Required action
Below are the entries to work from; restate word for word the portion that opens with the line containing "F515 Graspollen donkergroen: 200" and closes with the line containing "SUPERIOR READY5 SMART", keeping both.

· · · · ·

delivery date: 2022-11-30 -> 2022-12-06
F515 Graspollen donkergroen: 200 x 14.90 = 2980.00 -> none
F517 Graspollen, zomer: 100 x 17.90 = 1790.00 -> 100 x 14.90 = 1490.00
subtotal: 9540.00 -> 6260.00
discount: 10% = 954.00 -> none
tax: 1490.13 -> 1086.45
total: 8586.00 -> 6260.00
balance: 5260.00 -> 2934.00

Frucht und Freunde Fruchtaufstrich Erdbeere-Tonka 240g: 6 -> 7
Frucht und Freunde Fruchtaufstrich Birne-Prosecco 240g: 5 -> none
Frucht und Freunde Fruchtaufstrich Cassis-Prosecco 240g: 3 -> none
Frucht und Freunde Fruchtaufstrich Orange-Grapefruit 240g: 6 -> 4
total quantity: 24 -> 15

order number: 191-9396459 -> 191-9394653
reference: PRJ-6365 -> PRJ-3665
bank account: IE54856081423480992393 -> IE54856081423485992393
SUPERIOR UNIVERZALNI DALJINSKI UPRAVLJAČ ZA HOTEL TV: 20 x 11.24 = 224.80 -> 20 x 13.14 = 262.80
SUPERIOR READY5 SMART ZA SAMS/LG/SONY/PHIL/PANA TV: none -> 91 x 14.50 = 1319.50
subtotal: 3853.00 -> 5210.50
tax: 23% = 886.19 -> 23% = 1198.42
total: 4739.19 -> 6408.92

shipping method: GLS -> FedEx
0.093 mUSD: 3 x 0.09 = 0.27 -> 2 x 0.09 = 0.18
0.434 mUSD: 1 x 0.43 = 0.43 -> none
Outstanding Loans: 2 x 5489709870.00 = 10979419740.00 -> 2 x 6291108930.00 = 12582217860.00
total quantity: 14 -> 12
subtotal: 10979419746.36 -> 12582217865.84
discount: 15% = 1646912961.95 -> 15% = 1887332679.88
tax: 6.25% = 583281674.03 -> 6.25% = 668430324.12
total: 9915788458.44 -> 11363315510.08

· · · · ·

Response to the task
F515 Graspollen donkergroen: 200 x 14.90 = 2980.00 -> none
F517 Graspollen, zomer: 100 x 17.90 = 1790.00 -> 100 x 14.90 = 1490.00
subtotal: 9540.00 -> 6260.00
discount: 10% = 954.00 -> none
tax: 1490.13 -> 1086.45
total: 8586.00 -> 6260.00
balance: 5260.00 -> 2934.00

Frucht und Freunde Fruchtaufstrich Erdbeere-Tonka 240g: 6 -> 7
Frucht und Freunde Fruchtaufstrich Birne-Prosecco 240g: 5 -> none
Frucht und Freunde Fruchtaufstrich Cassis-Prosecco 240g: 3 -> none
Frucht und Freunde Fruchtaufstrich Orange-Grapefruit 240g: 6 -> 4
total quantity: 24 -> 15

order number: 191-9396459 -> 191-9394653
reference: PRJ-6365 -> PRJ-3665
bank account: IE54856081423480992393 -> IE54856081423485992393
SUPERIOR UNIVERZALNI DALJINSKI UPRAVLJAČ ZA HOTEL TV: 20 x 11.24 = 224.80 -> 20 x 13.14 = 262.80
SUPERIOR READY5 SMART ZA SAMS/LG/SONY/PHIL/PANA TV: none -> 91 x 14.50 = 1319.50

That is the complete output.